We used multivariable logistic regression to identify predictors of ED, adjusting for age, sex, BMI, MMSE, preoperative STAI-S, surgery type, and music group, including the music × STAI-S interaction term. Interaction analysis between preoperative anxiety and intervention group was preplanned based on previous evidence linking anxiety to ED. Missing data (<3% of STAI-S or RASS items) were imputed using multiple imputation with chained equations (MICE) to preserve variance, while sensitivity analyses used only complete cases. Subgroup analyses examined effects by age group, sex, and surgery type. All secondary pairwise comparisons were corrected with Bonferroni adjustment to control for type I error. All tests were two-tailed; p < 0.05 indicated statistical significance for the primary outcome and regression models, with adjusted p-values reported for secondary outcomes. Statistical analyses were performed using SPSS 29 (IBM Corp., Armonk, NY, USA). Analyses followed a prespecified SAP finalized before unblinding. The primary model adjusted for randomization stratification factors (age, sex, surgery type). A prespecified sensitivity model further adjusted for BMI, MMSE, and preoperative STAI-S as prognostic covariates.

3. Results

3.1. Baseline Characteristics

We assessed 400 patients for eligibility and randomized 360 into three groups (120 intraoperative music, 120 postoperative music, and 120 control); 40 were excluded (25 declined consent, 15 did not meet inclusion criteria). After randomization, 4 patients in the intraoperative music group, 3 in the postoperative music group, and 5 in the control group were lost to follow-up, leaving 116, 117, and 115 patients, respectively, for analysis (total analyzed = 348) (Figure 1).
Baseline characteristics did not differ among groups (Table 1; p > 0.05).

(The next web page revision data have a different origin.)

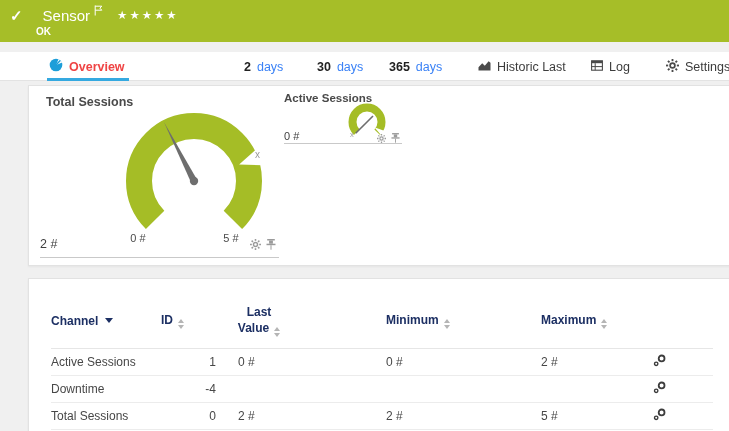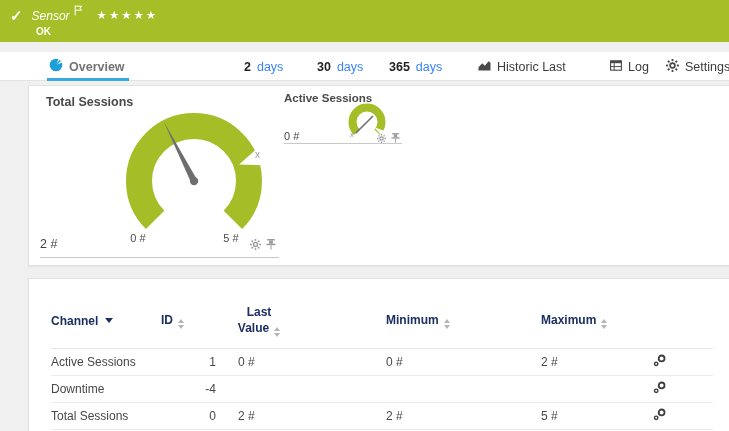--- a/index.html
+++ b/index.html
@@ -4,40 +4,40 @@
 <style>
   * { margin:0; padding:0; box-sizing:border-box; }
   html,body { background:#e8e8e8; }
   body { font-family:"Liberation Sans", sans-serif; }
   .screen { position:relative; width:729px; height:431px; overflow:hidden; background:#f0f0f0; }
 
   
   .hdr { position:absolute; left:0; top:0; width:729px; height:42px; background:#a6be28; color:#fff; }
   .hdr-row { display:flex; align-items:flex-start; padding:7px 0 0 10px; }
   .hdr-check { font-size:15px; font-weight:bold; line-height:18px; }
-  .hdr-kind { font-style:italic; font-size:12px; margin-left:9px; line-height:18px; }
+  .hdr-kind { font-size:15px; margin-left:20px; line-height:18px; }
   .hdr-title { font-weight:bold; font-size:15.5px; margin-left:8px; line-height:18px; letter-spacing:0.1px; }
   .hdr-flag { margin-left:4px; margin-top:-2px; }
   .hdr-stars { margin-left:14px; font-size:11.5px; letter-spacing:2px; line-height:16px; }
   .hdr-status { position:absolute; left:36px; top:26px; font-size:10px; font-weight:bold; }
 
   
   .tabbar { position:absolute; left:0; top:52px; width:729px; height:29px; background:#ffffff; border-bottom:1px solid #e3e3e3; }
   .tab { position:absolute; top:0; height:29px; display:flex; align-items:center; gap:6px; font-size:12.5px; color:#3c3c3c; cursor:pointer; white-space:nowrap; }
-  .tab--active { font-weight:bold; color:#737373; }
+  .tab--active { font-weight:bold; color:#ef4444; }
   .tab--active::after { content:""; position:absolute; left:-2px; right:-4px; bottom:0; height:3px; background:#35a9e0; }
   .tab .num { font-weight:bold; color:#222; }
   .tab .dlabel { color:#3b82f6; }
   #tab-overview { left:49px; }
   #tab-livedata { left:141px; }
   #tab-2days    { left:244px; }
   #tab-30days   { left:317px; }
   #tab-365days  { left:389px; }
   #tab-historic { left:478px; }
-  #tab-log      { left:610px; }
+  #tab-log      { left:591px; }
   #tab-settings { left:666px; }
 
   
   .panel { position:absolute; left:28px; width:722px; background:#fff; border:1px solid #e2e2e2; box-shadow:0 1px 2px rgba(0,0,0,0.05); }
   .panel-gauges { top:85px; height:181px; }
   .panel-table  { top:278px; height:160px; }
 
   
   .g-title { position:absolute; font-weight:bold; color:#4a4a4a; }
   .g-total-title { left:17px; top:9px; font-size:12.5px; }

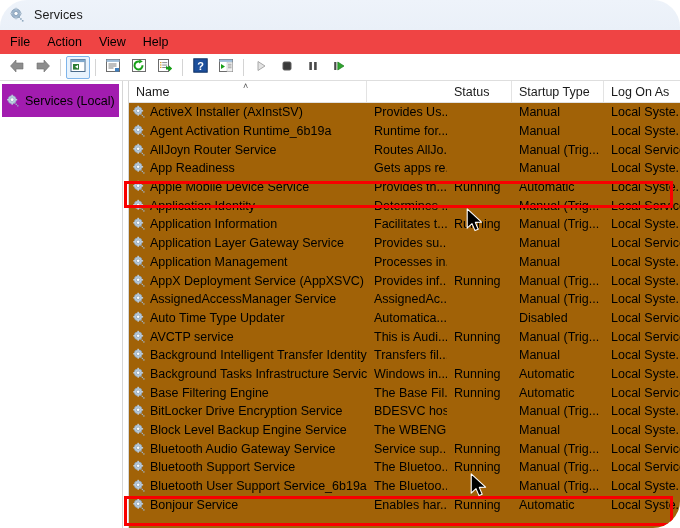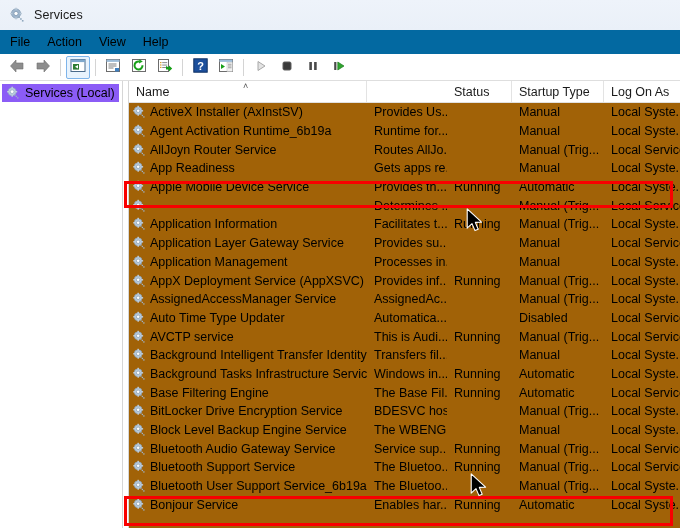--- a/index.html
+++ b/index.html
@@ -14,20 +14,21 @@
     font-size: 12px;
     color: #000;
     background: #ffffff;
   }
   #app {
     position: relative;
     width: 680px;
     height: 528px;
     background: #ffffff;
     overflow: hidden;
+    border-radius: 27px;
   }
 
   
   .titlebar {
     height: 30px;
     background: linear-gradient(to bottom, #eef3fa 0%, #eaf0f8 100%);
     display: flex;
     align-items: center;
     padding-left: 9px;
     box-sizing: border-box;
@@ -42,21 +43,21 @@
   
   .svc-icon {
     display: inline-block;
     line-height: 0;
     flex: 0 0 auto;
   }
 
   
   .menubar {
     height: 24px;
-    background: #0369a1;
+    background: #ef4444;
     display: flex;
     align-items: center;
     padding-left: 10px;
     box-sizing: border-box;
   }
   .menu-item {
     font-size: 12.5px;
     color: #000;
     padding: 2px 9px 2px 0;
     margin-right: 8px;
@@ -110,24 +111,24 @@
     width: 122px;
     flex: 0 0 122px;
     background: #ffffff;
     border-right: 1px solid #ffffff;
     padding-top: 3px;
     box-sizing: border-box;
   }
   .tree-node {
     display: flex;
     align-items: center;
-    height: 18px;
+    height: 33px;
     margin: 0 2px;
     padding-left: 4px;
-    background: #8b5cf6;
+    background: #a21caf;
     box-sizing: border-box;
   }
   .tree-label {
     font-size: 12.5px;
     margin-left: 5px;
     color: #000;
     white-space: nowrap;
   }
 
   .splitter {
@@ -624,20 +625,21 @@
                     <rect x="6.3" y="10.3" width="1.5" height="2"></rect>
                     <rect x="1.4" y="5.9" width="2" height="1.5"></rect>
                     <rect x="10.7" y="5.9" width="2" height="1.5"></rect>
                   </g>
                   <g fill="#9fb4c7">
                     <rect x="9.4" y="9.5" width="1.5" height="1.5"></rect>
                     <rect x="11.1" y="11.2" width="1.5" height="1.5"></rect>
                     <rect x="12.8" y="12.9" width="1.5" height="1.5"></rect>
                   </g>
                 </svg></span>
+              <span>Application Identity</span>
             </div>
             <div class="cell c-desc">
               <span>Determines ...</span>
             </div>
             <div class="cell c-status">
               <span></span>
             </div>
             <div class="cell c-startup">
               <span>Manual (Trig...</span>
             </div>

The overall mean age was 72.4 ± 5.8 years; 58% of the participants were female. The MMSE score averaged 25.6 ± 2.7, and preoperative STAI-S scores indicated moderate anxiety (43.2 ± 9.1). Preferred music genres were 50% classical, 30% ambient, 15% jazz, and 5% other. No data were missing for the primary outcome; fewer than 3% of STAI-S items were imputed (Table 1).

3.1.1. Primary Outcome: Incidence and Severity of Emergence Delirium

The incidence of ED was lower with intraoperative music (13.8%, 16/116; risk ratio = 0.48, 95% CI [0.28, 0.81]) compared with the control (28.7%, 33/115; p = 0.00) and with postoperative music (18.8%, 22/117; p = 0.04). Intraoperative music also reduced the severity of ED, as reflected by the highest RASS score (1.3 ± 0.5, 95% CI [1.1, 1.5]) versus the control (1.8 ± 0.7, 95% CI [1.6, 2.0]; p = 0.00, adjusted p = 0.00) and versus postoperative music (1.5 ± 0.6, 95% CI [1.3, 1.7]; p = 0.03, adjusted p = 0.03) (Table 2).

3.1.2. Secondary Outcomes: Duration of Emergence Delirium, Pain, and Satisfaction

The duration of ED was shortest in the postoperative music group (15.2 ± 6.1 min, 95% CI [13.8, 16.6]) compared with the control (22.5 ± 8.3 min, 95% CI [20.7, 24.3]; p = 0.00, adjusted p = 0.00) and intraoperative music (18.4 ± 7.0 min, 95% CI [16.8, 20.0]; p = 0.02, adjusted p = 0.02).
After extubation, postoperative pain (VAS) was lower with postoperative music (3.0 ± 1.4, 95% CI [2.7, 3.3]) than with the control (4.2 ± 1.7, 95% CI [3.8, 4.6]; p = 0.00, adjusted p = 0.00) and intraoperative music (3.5 ± 1.5, 95% CI [3.2, 3.8]; p = 0.03, adjusted p = 0.03). Patient satisfaction at PACU discharge was higher in both music groups (intraoperative: 4.2 ± 0.8, 95% CI [4.0, 4.4]; postoperative: 4.4 ± 0.7, 95% CI [4.2, 4.6]) than in controls (3.6 ± 0.9, 95% CI [3.4, 3.8]; p = 0.00, adjusted p = 0.00) (Table 2).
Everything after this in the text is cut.